Usually we profile success stories of people who go from day jobs to freedom, kicking off the pathway to wealth through real estate. However, some take it a step further, using real estate as the vehicle to bring them closer to their real dreams.
Recently, a big developer buddy of mine — he’s the real deal, too, with $2 billion in acquisitions, and his firm recently sold a waterfront property for 9 figures after buying it for $50 million and change — sent me an email about a network he was on and a panel he was speaking on.
I clicked on it and saw the founder had a series of kickass projects, including a real network with a base on local TV, Roku and Apple TV, a conference this month on The Future of CRE Tech, the Dealmaker Speaker Series, an event series not unlike what I used to do at Bisnow, and other events as well.
The founder? Steve Nson, a young, NYC-based serial entrepreneur who — you guessed it — had a deep a background in real estate. In fact, it was the core real estate strategies he used to build it in the first place.
Here’s his bio, in a nutshell:
- He managed $7 billion of multifamily assets in New York City, including Stuyvesant Town-Peter Cooper Village, Manhattan’s largest apartment complex.
- He has 14 years in the business.
- He’s had stints at Wells Fargo, US Bank, and Stonehenge, a real estate investment company where he managed $2B of luxury properties in NYC.
Long story short, I thought his story was compelling — including how he pooled money for his first deal. What really appealed to me was showing the different side of the lovely, but somewhat cliche: “I quit my job to go into real estate.”
But what about the step beyond that? I thought, “What happens when you attain the freedom and tools from real estate to then live out your real dream?”
So I reached out to Steve, and we sat down and talked about real estate background and how it helped him launch what he wants to be the “Netflix of entrepreneurship.”
BP: What’s your background in real estate and how did it get you to this point?
Well, I’ve been in real estate for probably 14 years. My first job in real estate was as an intern in the commercial lending in US Bank, and they worked with developers in Minnesota.
One of the jobs was to look at financial statements of high net worth individuals, with $50 million, $100 million.
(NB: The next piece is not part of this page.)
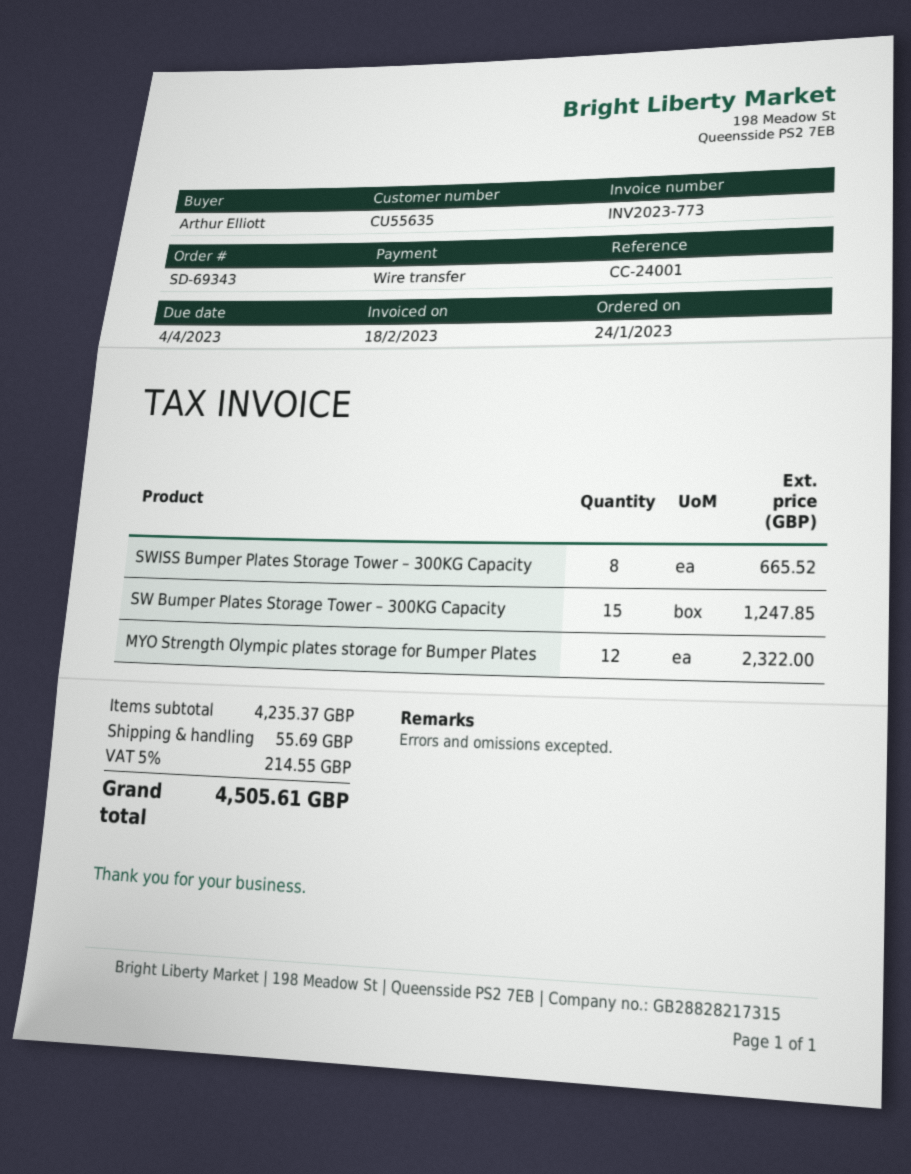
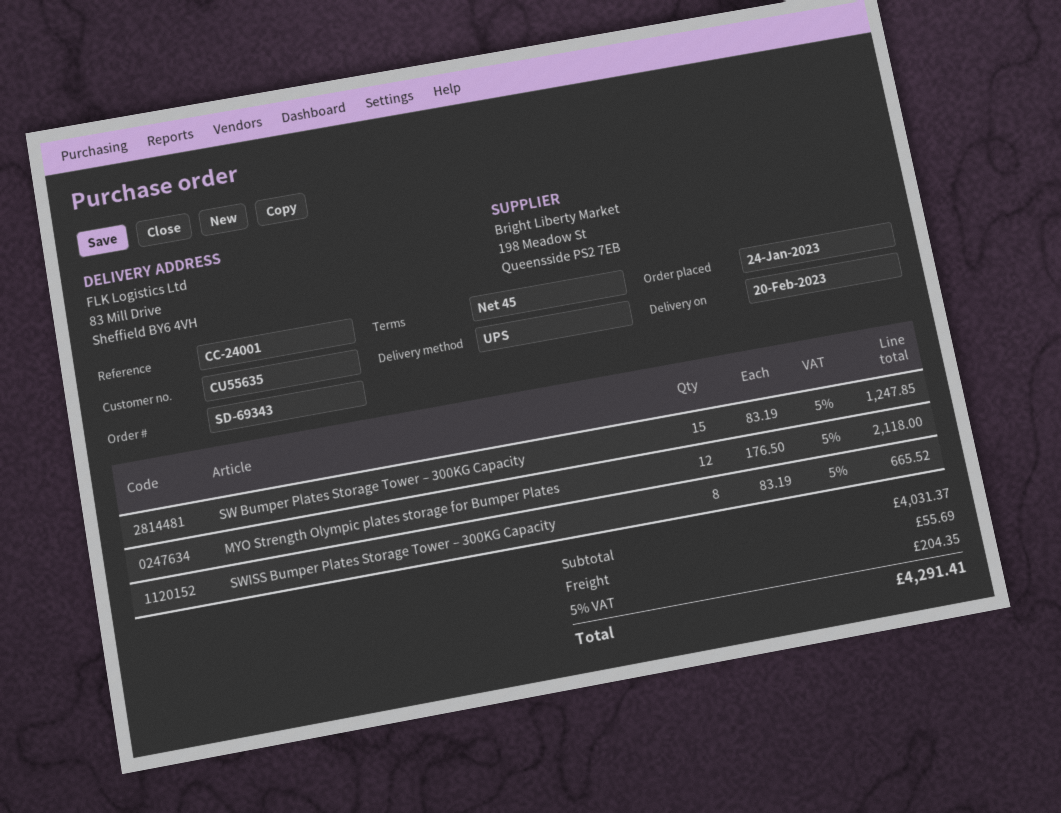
MYO Strength Olympic plates storage for Bumper Plates: 12 for 2322.00 -> 12 for 2118.00
subtotal: 4235.37 -> 4031.37
tax: 5% = 214.55 -> 5% = 204.35
total: 4505.61 -> 4291.41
I was shocked because I thought the only people with money in Minnesota were athletes, and the internship opened my eyes to a world of possibilities.
What I discovered there was the concept of leverage. Prior to real estate, I thought to be rich, you had to be an athlete or in music. I basically realized that if you start with $1M — for that million, you can buy five properties. So I said, I don’t want to be the person lending money, but the one getting five properties generating the income.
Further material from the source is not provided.